** Records for processing follows **

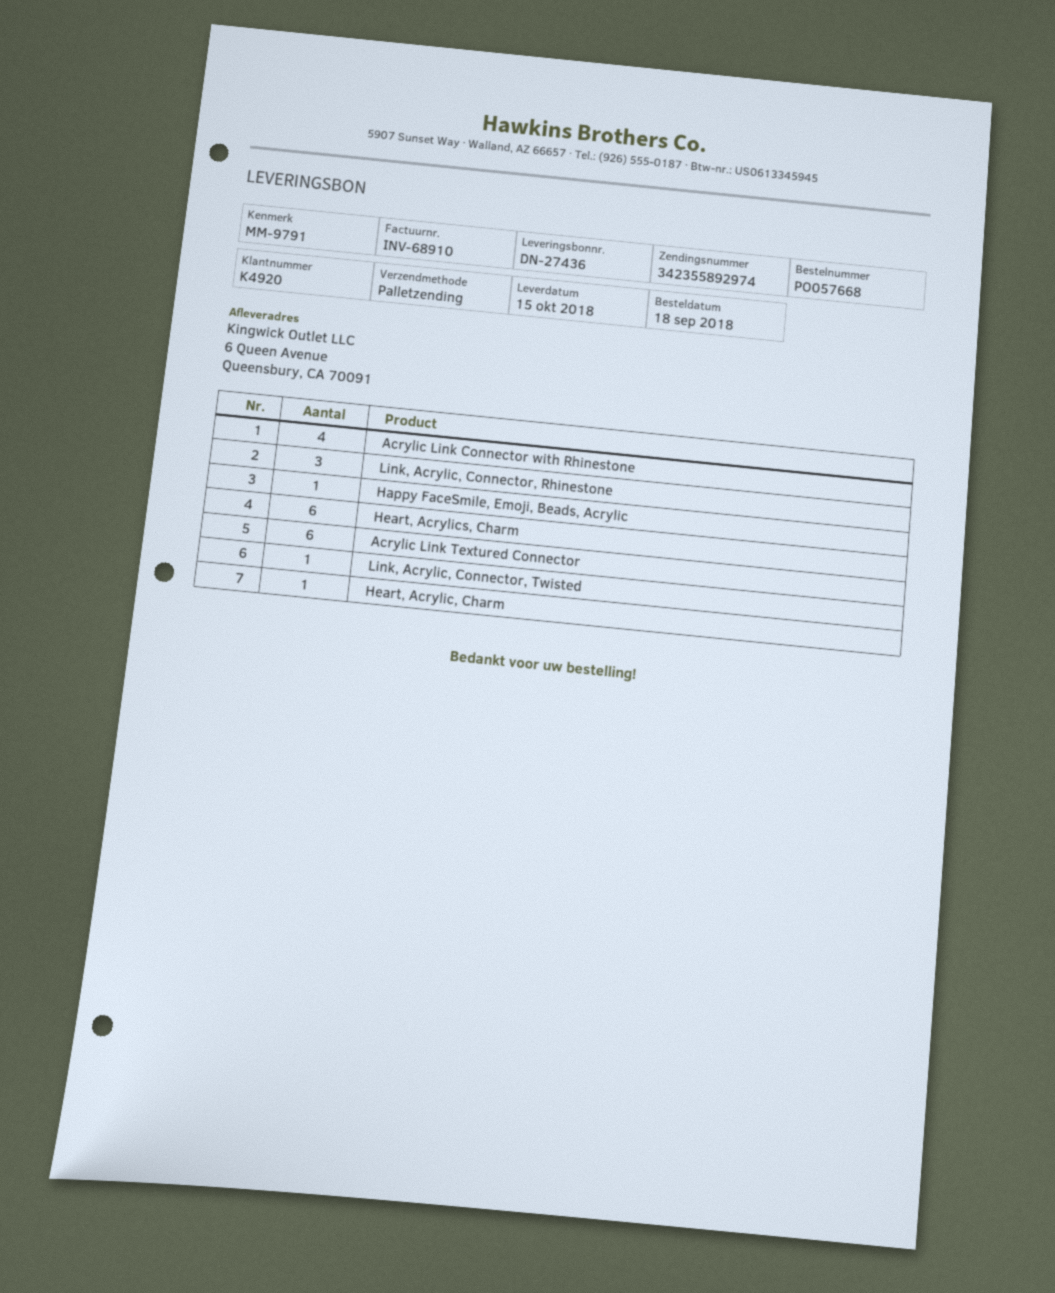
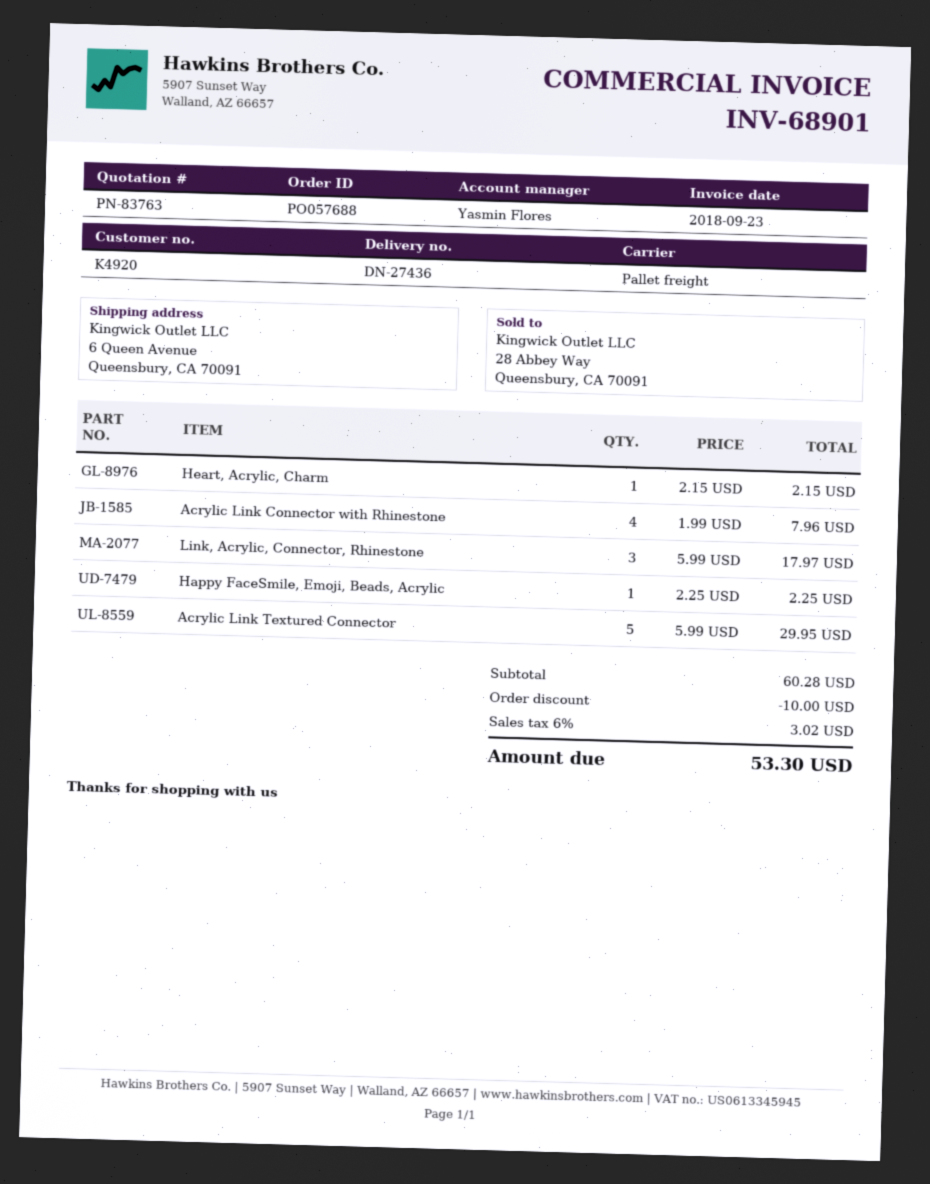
order number: PO057668 -> PO057688
invoice number: INV-68910 -> INV-68901
Heart, Acrylics, Charm: 6 -> none
Acrylic Link Textured Connector: 6 -> 5
Link, Acrylic, Connector, Twisted: 1 -> none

** End of Records for processing **

§ Work instruction
Produce an exact reprint of the entries, dropping the images.

§ Expected answer
order number: PO057668 -> PO057688
invoice number: INV-68910 -> INV-68901
Heart, Acrylics, Charm: 6 -> none
Acrylic Link Textured Connector: 6 -> 5
Link, Acrylic, Connector, Twisted: 1 -> none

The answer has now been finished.